Tennessee Jed said...

Nice article, Hawk. Sometimes even the Dems do the right thing. I had not heard about this. Not bad for a "fringe" right wing website, eh?

LawHawkRFD said...

Bev: At last--somebody must have given the Democrats a dictionary with the word "ethics" highlighted. Either that, or they read the handwriting on the wall.

LawHawkRFD said...

Tennessee: I would not have been able to do this without our huge and dedicated staff of reporters. LOL

What surprises me is that we managed to find this, but the Democrats, who would benefit from a little pro-free speech puffery, have failed to get their p.r. people to get the news out.

HamiltonsGhost said...

Lawhawk--The woman in the picture is saying "glmph dadurt skzza pffff." That's burqa in the mouth for "we don't need no stinking first amendment."

LawHawkRFD said...

HamiltonsGhost: Thank you.
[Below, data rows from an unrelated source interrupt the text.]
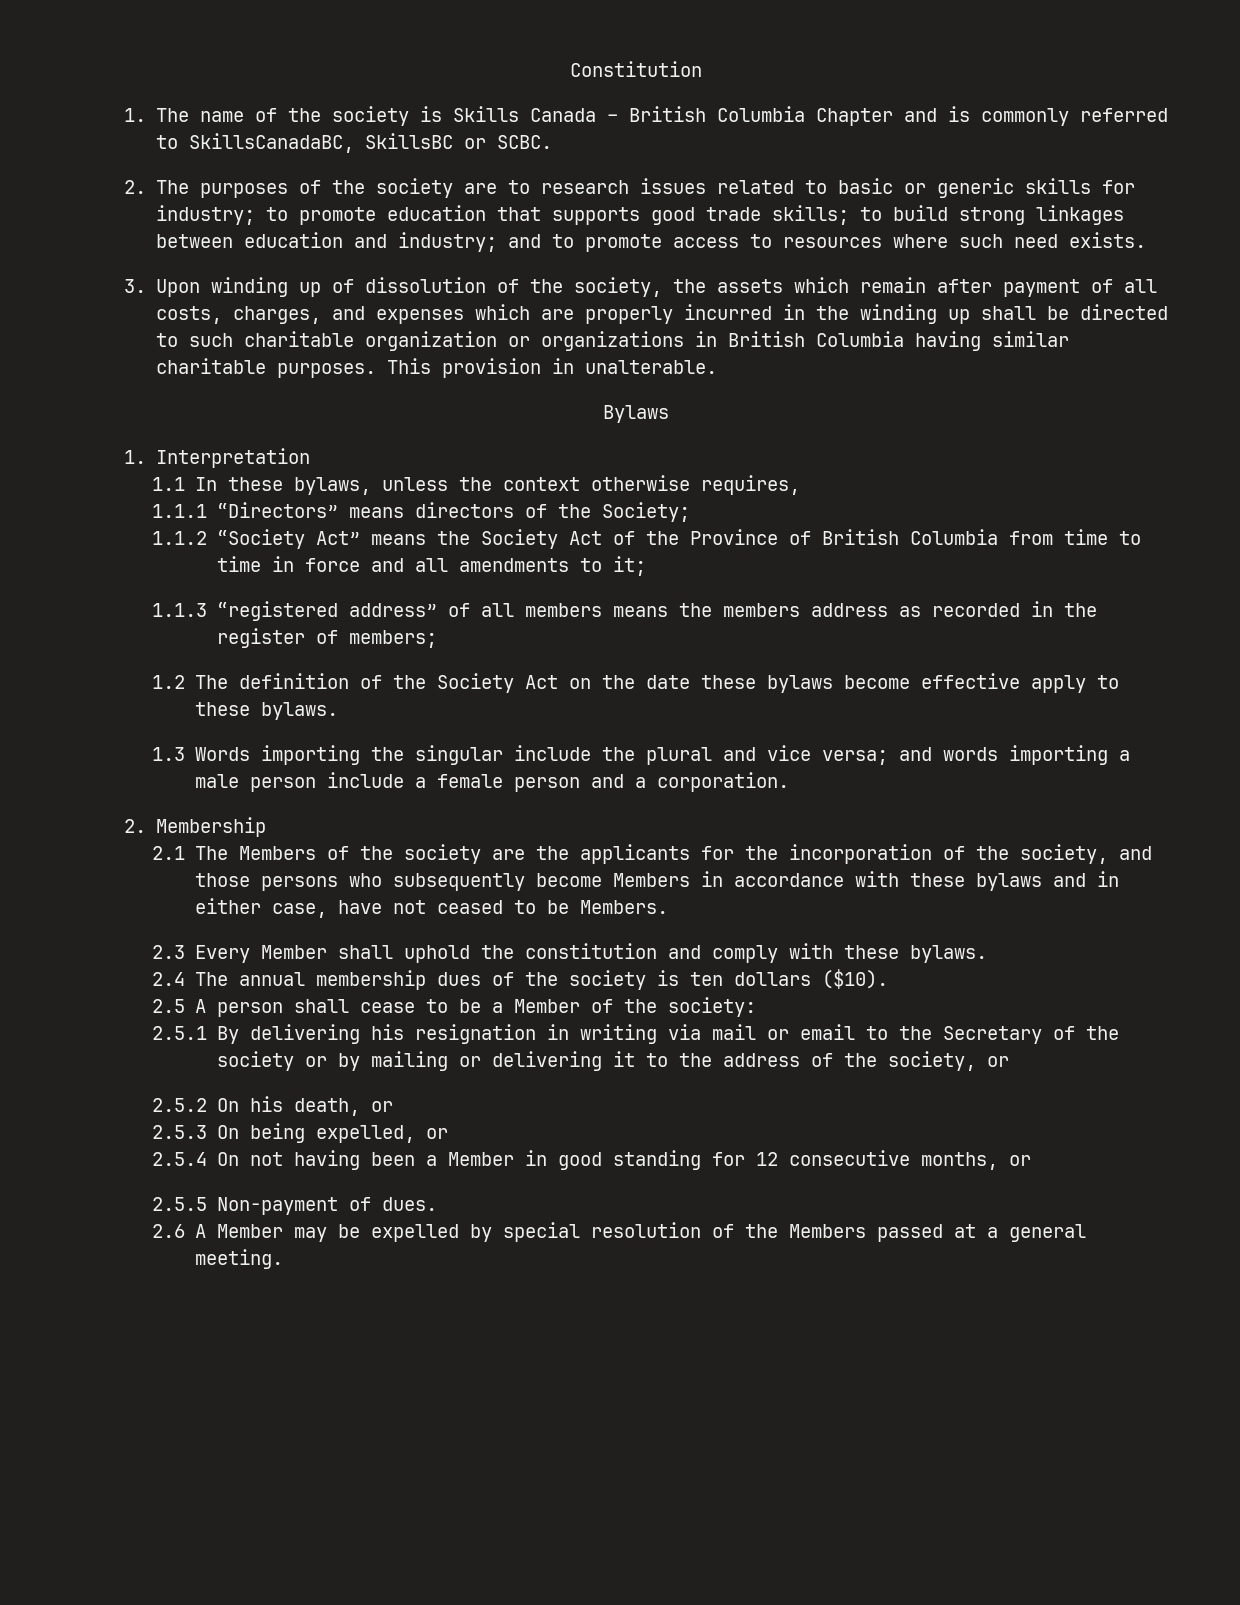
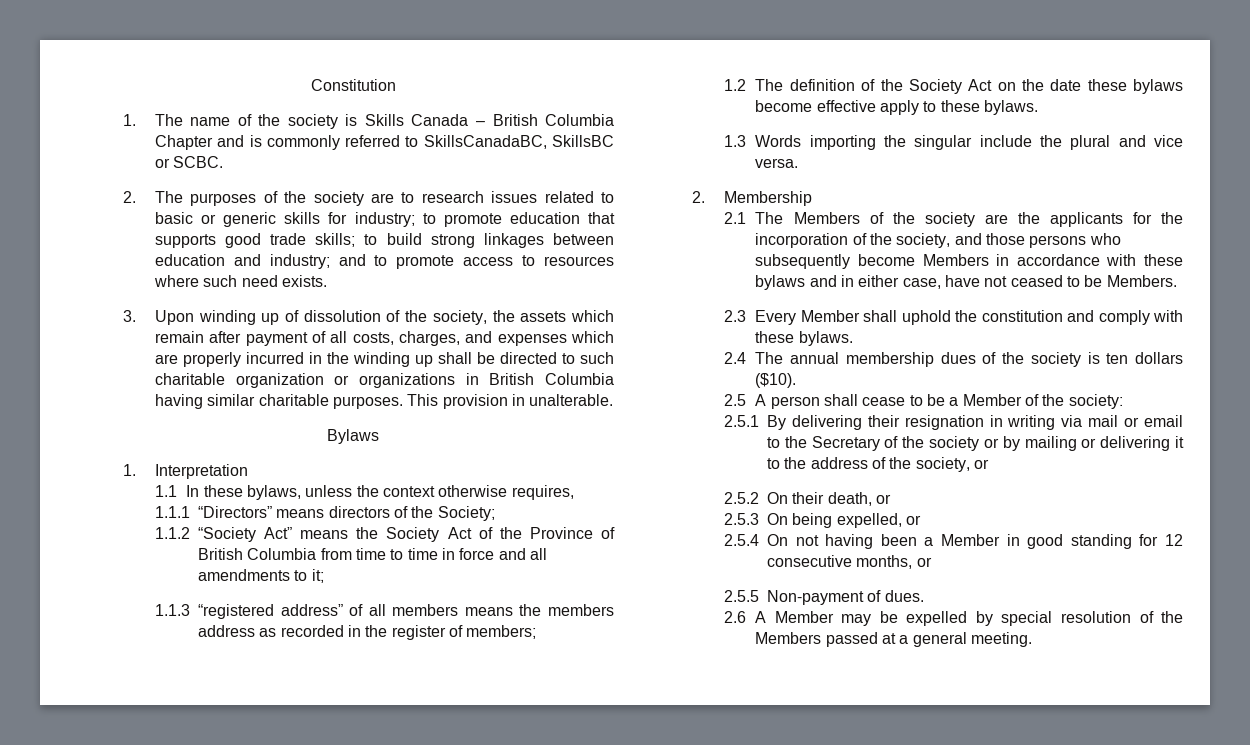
- 1.3 Words importing the singular include the plural and vice versa; and words importing a male person include a female person and a corporation.
+ 1.3 Words importing the singular include the plural and vice versa.
- 2.5.1 By delivering his resignation in writing via mail or email to the Secretary of the society or by mailing or delivering it to the address of the society, or
+ 2.5.1 By delivering their resignation in writing via mail or email to the Secretary of the society or by mailing or delivering it to the address of the society, or
- 2.5.2 On his death, or
+ 2.5.2 On their death, or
I didn't realize there was audio, and it wouldn't have done me any good anyway since I don't speak or understand cotton-mouth.

StanH said...

Well glory be! …these Washington dunder heads get something right! However, my suspicious mind says, whenever the R’s and The D’s join hands in the spirit of bipartisanship we generally get screwed some way, some how. What’s in it for them? I hope it’s purely for the good of the people…cynicism off.

Your staff are the Boiler Room Elves. If you look real close, at most live shots in the MSM, you’ll see the little bastards with pencil, pad, camera, at the ready, always wearing their invisible Commentarama T-shirts proudly!

LawHawkRFD said...

Stan: For once, I can't find a negative in an act of the Senate. The Republicans voted for it because they are tired of the erosion of the First Amendment. Some Democrats did so for the same reason. Undoubtedly others read the signs of the times, knew that being in favor of Muslims using our courts to drown free speech was political suicide, and voted yes simply because they want to be among the survivors of the Great Washington Turkey Shoot about to occur in November.

The elves have done a good job for us, though they do seem to occasionally have problems covering stories about tall people.

StanH said...

I love it, “The Great Washington Turkey Shoot,” starts in November!

LawHawkRFD said...

Stan: It came to me in a blinding revelation!

StanH said...

Those are the best kind.

CalFederalist said...

LawHawk. "Freedom of Expression is Western Terrorism?!?!" Too bad they didn't let the burqa babe go to a genuine school so she would know what terrorism really is. She was probably one of those loving Muslims who danced in the streets on 9-11.

LawHawkRFD said...

Stan: I'm just a voice crying in the wilderness (at least since I moved to Caliente). LOL

LawHawkRFD said...

CalFed: I'm wracking my brain trying to remember the last time anyone died a brutal death from a dissenting word. On the other hand I can immediately come up with an instance where about 3,000 people died in a few short hours at the hands of people who think freedom of expression is terrorism.

Patti said...

wow. hadn't heard of this. thanks for the article. i like a bit of good news. doesn't come close to offsetting the bad (kinda like a dem cost cutting measure....so tiny!), but i'll take it.